戸籍の附票が役に立つのは、住所の履歴を証明しなければならない場合です。典型的な使用例としては、不動産や自動車の名義を持っている方が死亡した場合に、不動産や自動車の名義を相続人に変更するケースです。
亡くなった方が不動産や自動車を所得した日が相当古いような場合、不動産や自動車を取得したときの住所から、死亡までの間に何度も住所を移転しているケースがあります。そのような場合、住民票だけでは住所の履歴が証明できないことがあります。
不動産の登記簿や自動車の車検証を見てもらうと、所有者欄に記録されているのは取得した方の住所・氏名のみとなっているはずです。同姓同名というケースがありうるため、記録された人物と亡くなった人物が同一人であると判断するためには、氏名だけでなく住所も一致している必要があります。
住民票にも、同一市町村内の移動や前住所は記載されますが、市町村をまたいで何度か引越しをしているような場合、住民票の請求はそれぞれの市町村に対して行う必要があります。また、住所移転してから5年間経つと、保存期間の関係で記録自体が消去されている場合が多いです(ただし、2019年の法改正で、保存期間が150年に伸長される予定です)。
その点、戸籍の附票は戸籍とセットになっている記録なので、その戸籍に入っていた間の住所移転の履歴は全て記録されています。
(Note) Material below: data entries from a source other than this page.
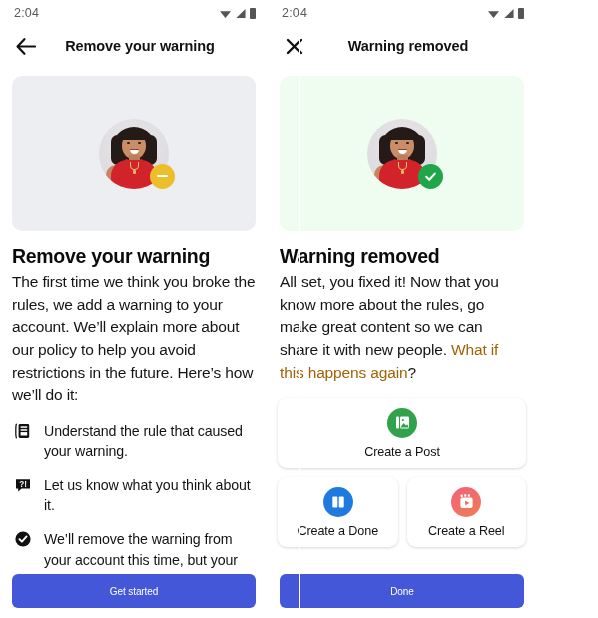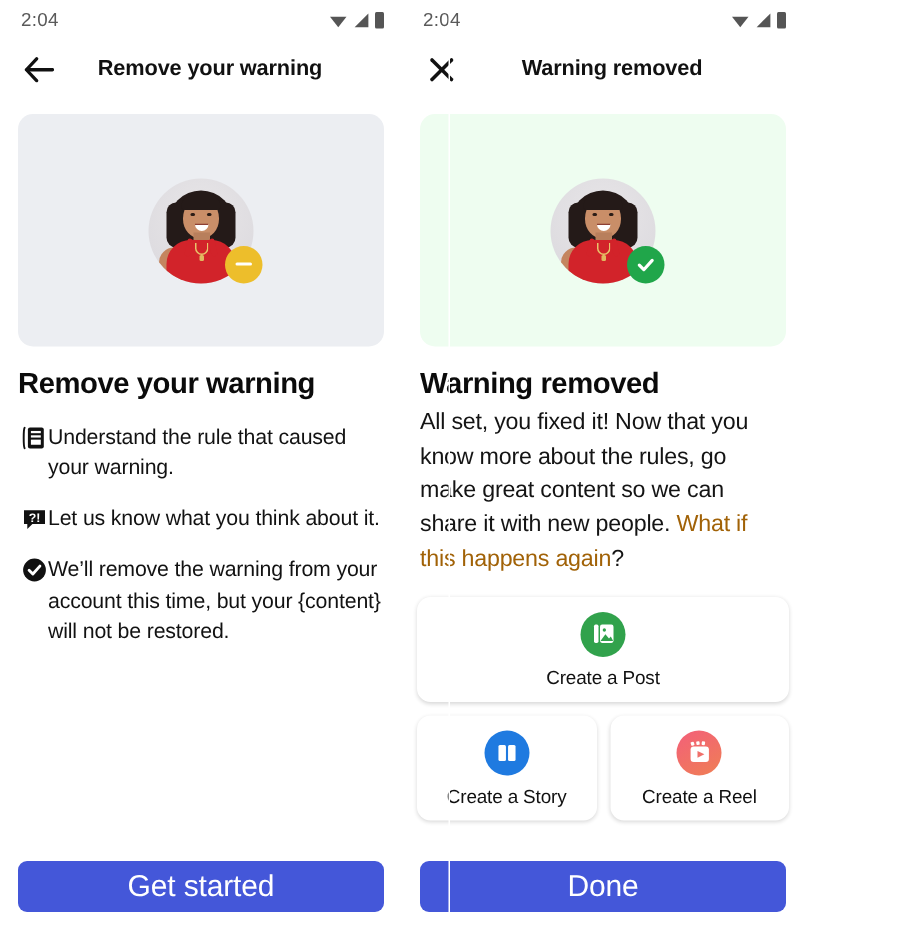--- a/index.html
+++ b/index.html
@@ -259,6 +259,7 @@
 
     <div class="content">
       <h1 class="title">Remove your warning</h1>
+      <p class="blurb">The first time we think you broke the rules, we add a warning to your account. We’ll explain more about our policy to help you avoid restrictions in the future. Here’s how we’ll do it:</p>
 
       <div class="list">
 

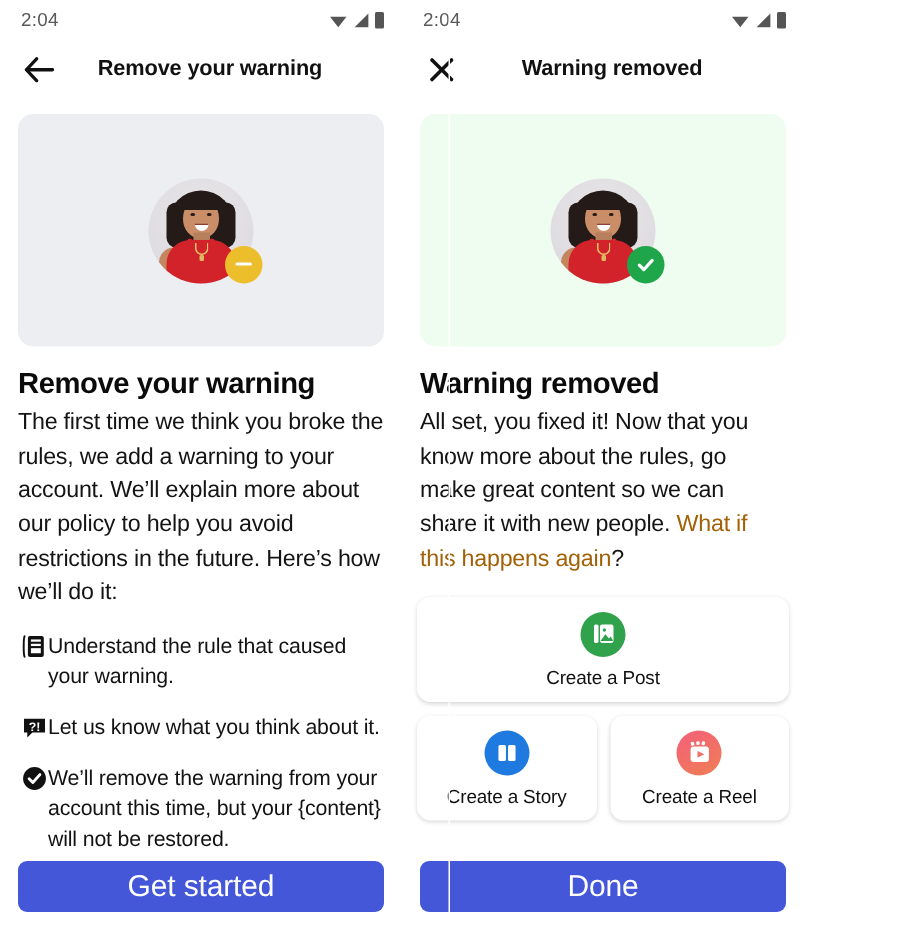--- a/index.html
+++ b/index.html
@@ -152,7 +152,7 @@
   
   .list { margin-top: 14px; }
   .list-item {
-    display: flex; align-items: flex-start;
+    display: flex; gap: 12px; align-items: flex-start;
     margin-bottom: 14px; padding-left: 2px;
   }
   .list-item .li-ic { flex: 0 0 18px; width: 18px; height: 18px; margin-top: 1px; }

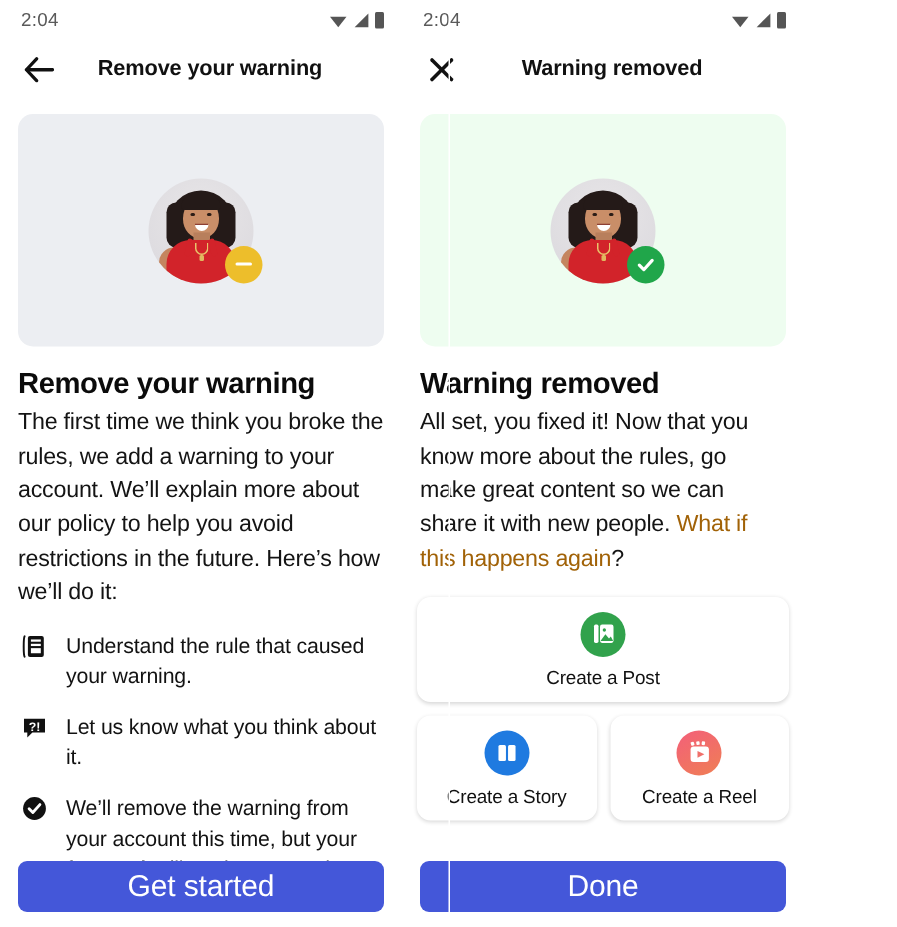--- a/index.html
+++ b/index.html
@@ -382,7 +382,7 @@
               <rect x="8.7" y="2.6" width="5" height="10.8" rx="1" fill="#fff"></rect>
             </svg>
           </span>
-          <span class="card-label">Create a Story</span>
+          <span class="card-label">Create a Done</span>
         </div>
         <div class="card">
           <span class="card-icon reel">

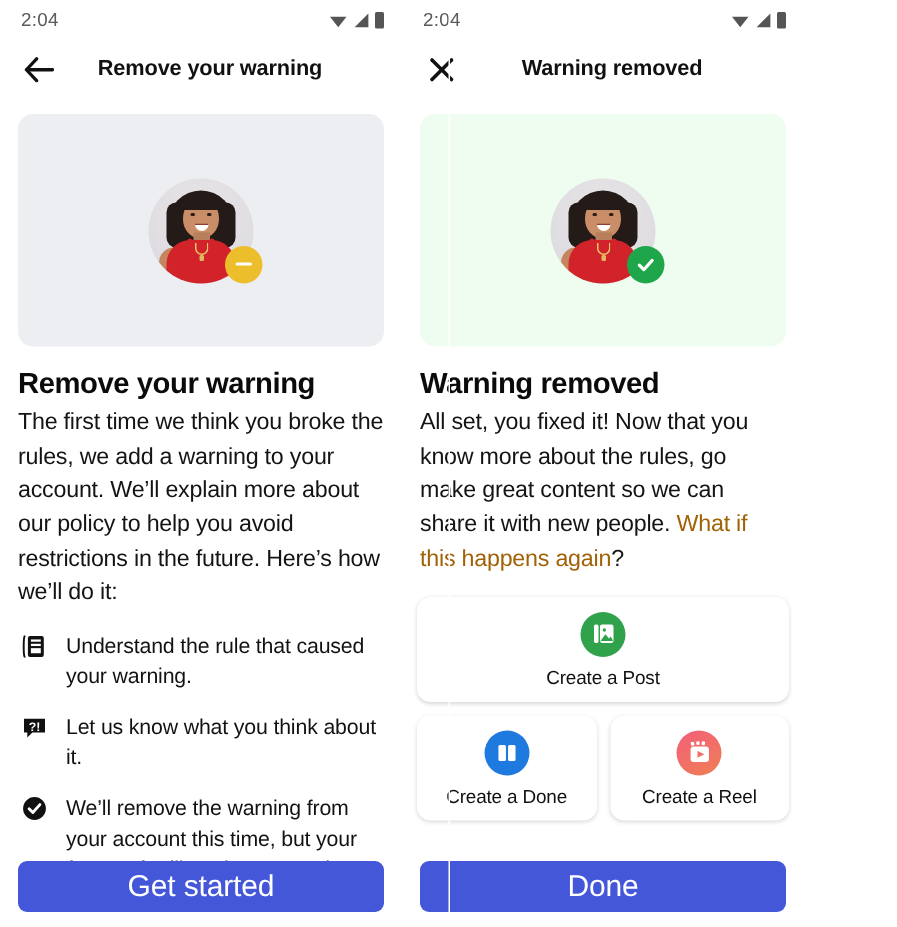--- a/index.html
+++ b/index.html
@@ -193,7 +193,7 @@
   .cta {
     width: 100%; height: 34px; border: none; border-radius: 6px;
     background: #4457d9; color: #fff;
-    font-size: 20px; font-family: "Liberation Sans", sans-serif;
+    font-size: 10px; font-family: "Liberation Sans", sans-serif;
     cursor: pointer; letter-spacing: -.1px;
     display: flex; align-items: center; justify-content: center;
   }

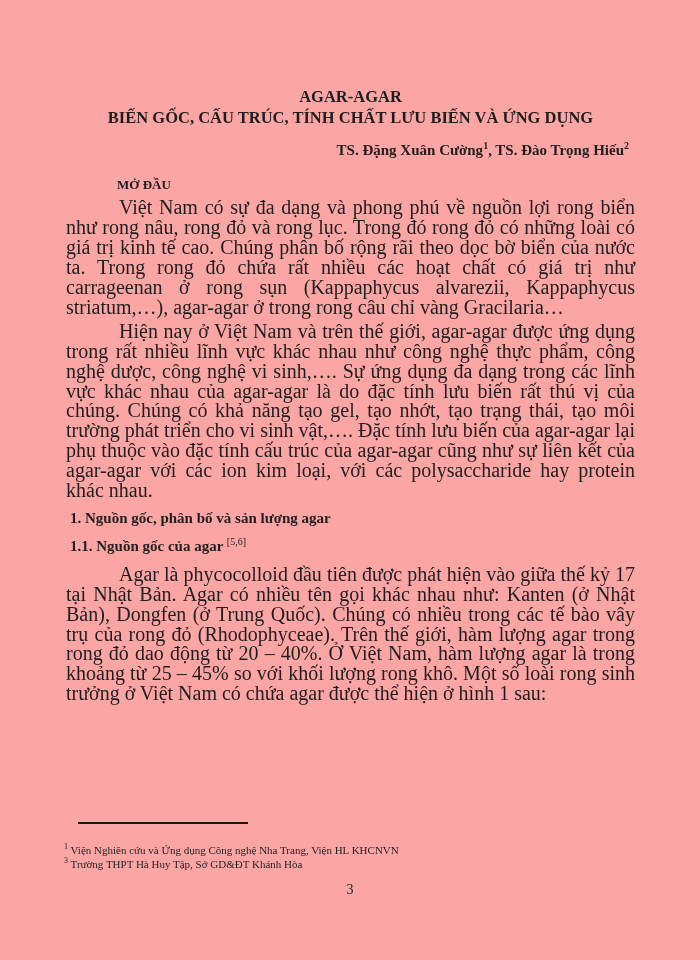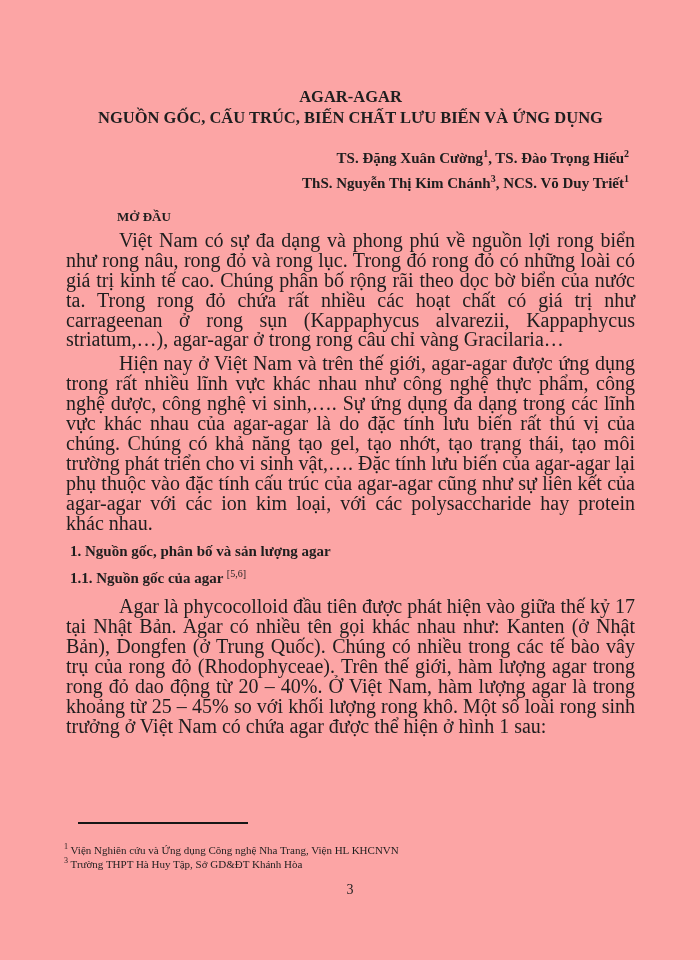--- a/index.html
+++ b/index.html
@@ -119,7 +119,7 @@
   <div class="content">
 
     <h1 class="doc-title">AGAR-AGAR</h1>
-    <h2 class="doc-subtitle">NGUỒN GỐC, CẤU TRÚC, BIẾN CHẤT LƯU BIẾN VÀ ỨNG DỤNG</h2>
+    <h2 class="doc-subtitle">BIẾN GỐC, CẤU TRÚC, TÍNH CHẤT LƯU BIẾN VÀ ỨNG DỤNG</h2>
 
     <div class="authors">
       <div class="author-line"><span>TS. Đặng Xuân Cường</span><sup class="auth-sup">1</sup><span>, TS. Đào Trọng Hiếu</span><sup class="auth-sup">2</sup></div>

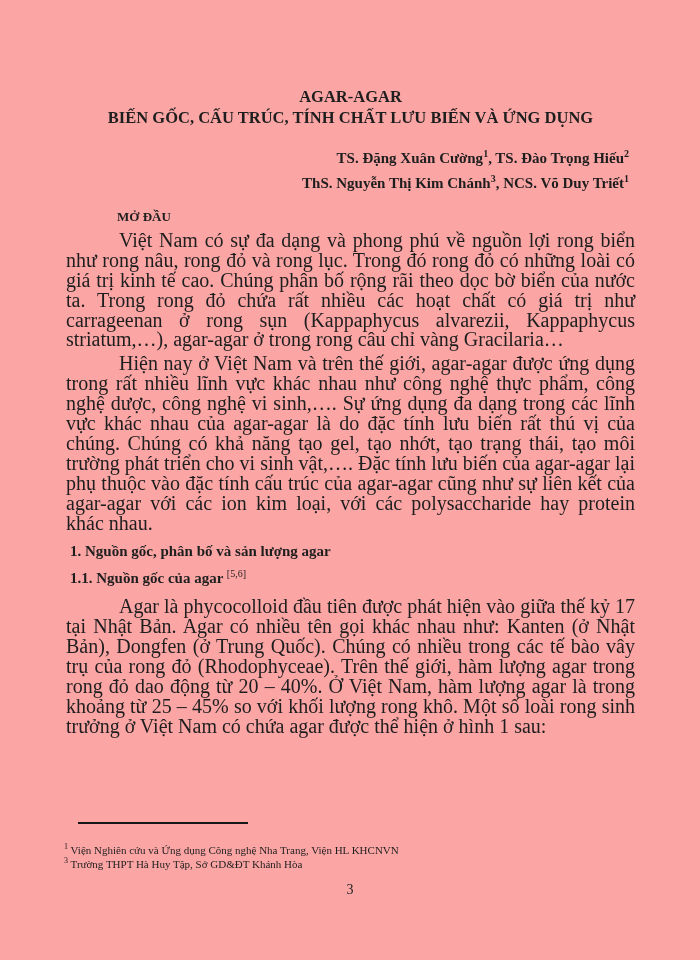--- a/index.html
+++ b/index.html
@@ -37,7 +37,7 @@
     text-align: center;
   }
   .authors {
-    margin-top: 18px;
+    margin-top: 10px;
   }
   .author-line {
     font-size: 15px;

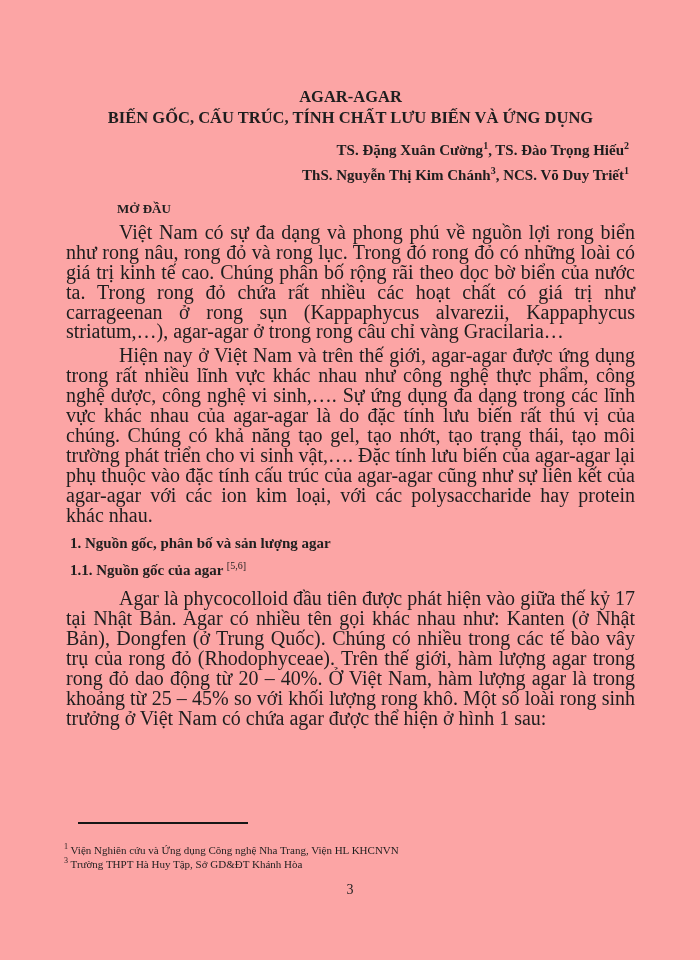--- a/index.html
+++ b/index.html
@@ -123,7 +123,6 @@
 
     <div class="authors">
       <div class="author-line"><span>TS. Đặng Xuân Cường</span><sup class="auth-sup">1</sup><span>, TS. Đào Trọng Hiếu</span><sup class="auth-sup">2</sup></div>
-      <div class="author-line"><span>ThS. Nguyễn Thị Kim Chánh</span><sup class="auth-sup">3</sup><span>, NCS. Võ Duy Triết</span><sup class="auth-sup">1</sup></div>
     </div>
 
     <div class="intro-heading">MỞ ĐẦU</div>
つまり、これまで本籍地を動かしていない方であれば、何度住所移転をしていても、自分の本籍地で戸籍の附票を取得するだけで、全ての住所移転履歴の証明が取得できることになります。
また、戸籍の附票の便利な点は、戸籍に入っている人が一人でも残っていれば(全員除籍となっていない状態)、結婚などで除籍となった方についても、当該戸籍に入っていた期間の附票が取得できる点です。
ただし、本籍地の役所が管理しているので請求先が本籍地となるため、遠方に本籍を置いている方は取得に時間がかかる点には注意が必要です。
それでも、ケースによっては住民票で履歴を証明するよりもはるかに容易に、過去の住所や住所移転日、現住所とのつながりを証明できるため、戸籍の附票というものがあることを知っておいて損はないでしょう。